Task brief ->
Output exactly the lines from the line with "ordered by: Jose Simmons -> Scott MacLeod" through the end of the records below. Include nothing else.

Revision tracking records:
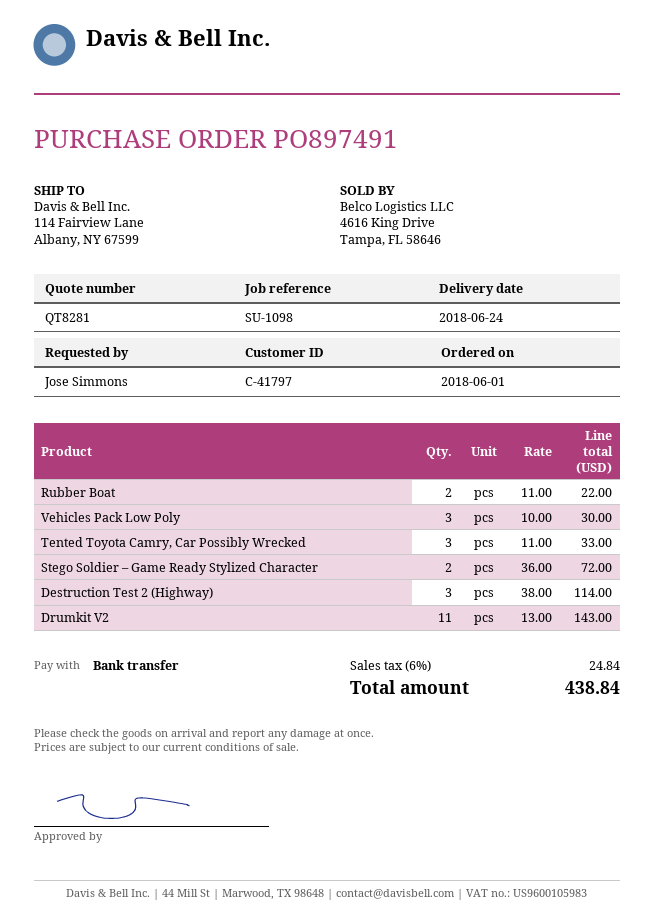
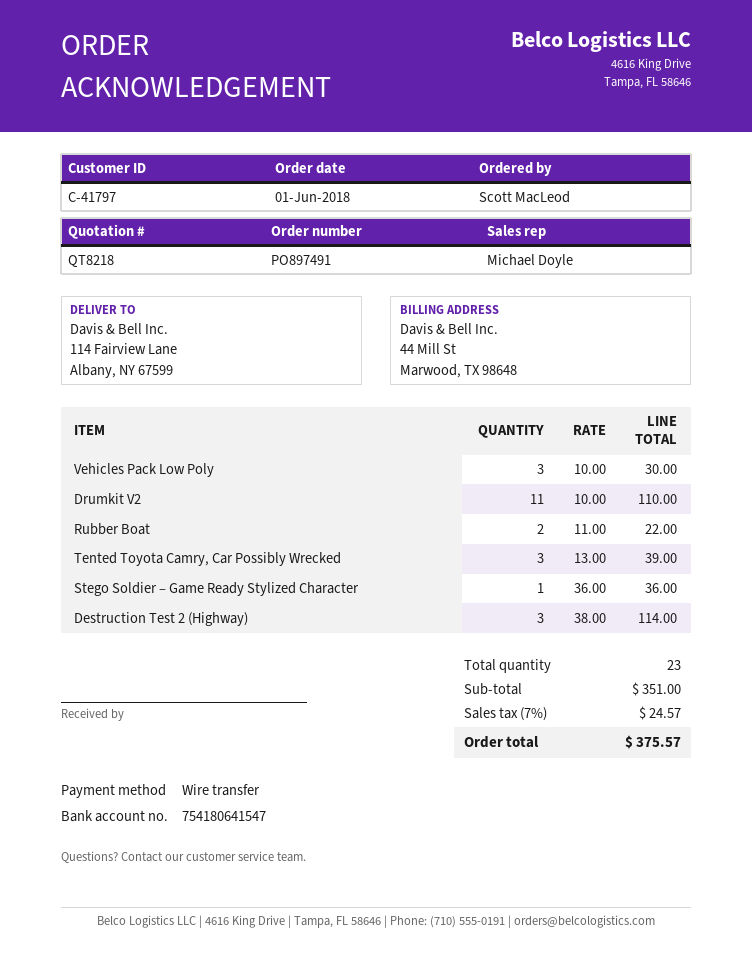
quote number: QT8281 -> QT8218
ordered by: Jose Simmons -> Scott MacLeod
Tented Toyota Camry, Car Possibly Wrecked: 3 x 11.00 = 33.00 -> 3 x 13.00 = 39.00
Stego Soldier – Game Ready Stylized Character: 2 x 36.00 = 72.00 -> 1 x 36.00 = 36.00
Drumkit V2: 11 x 13.00 = 143.00 -> 11 x 10.00 = 110.00
tax: 6% = 24.84 -> 7% = 24.57
total: 438.84 -> 375.57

Finished exercise ->
ordered by: Jose Simmons -> Scott MacLeod
Tented Toyota Camry, Car Possibly Wrecked: 3 x 11.00 = 33.00 -> 3 x 13.00 = 39.00
Stego Soldier – Game Ready Stylized Character: 2 x 36.00 = 72.00 -> 1 x 36.00 = 36.00
Drumkit V2: 11 x 13.00 = 143.00 -> 11 x 10.00 = 110.00
tax: 6% = 24.84 -> 7% = 24.57
total: 438.84 -> 375.57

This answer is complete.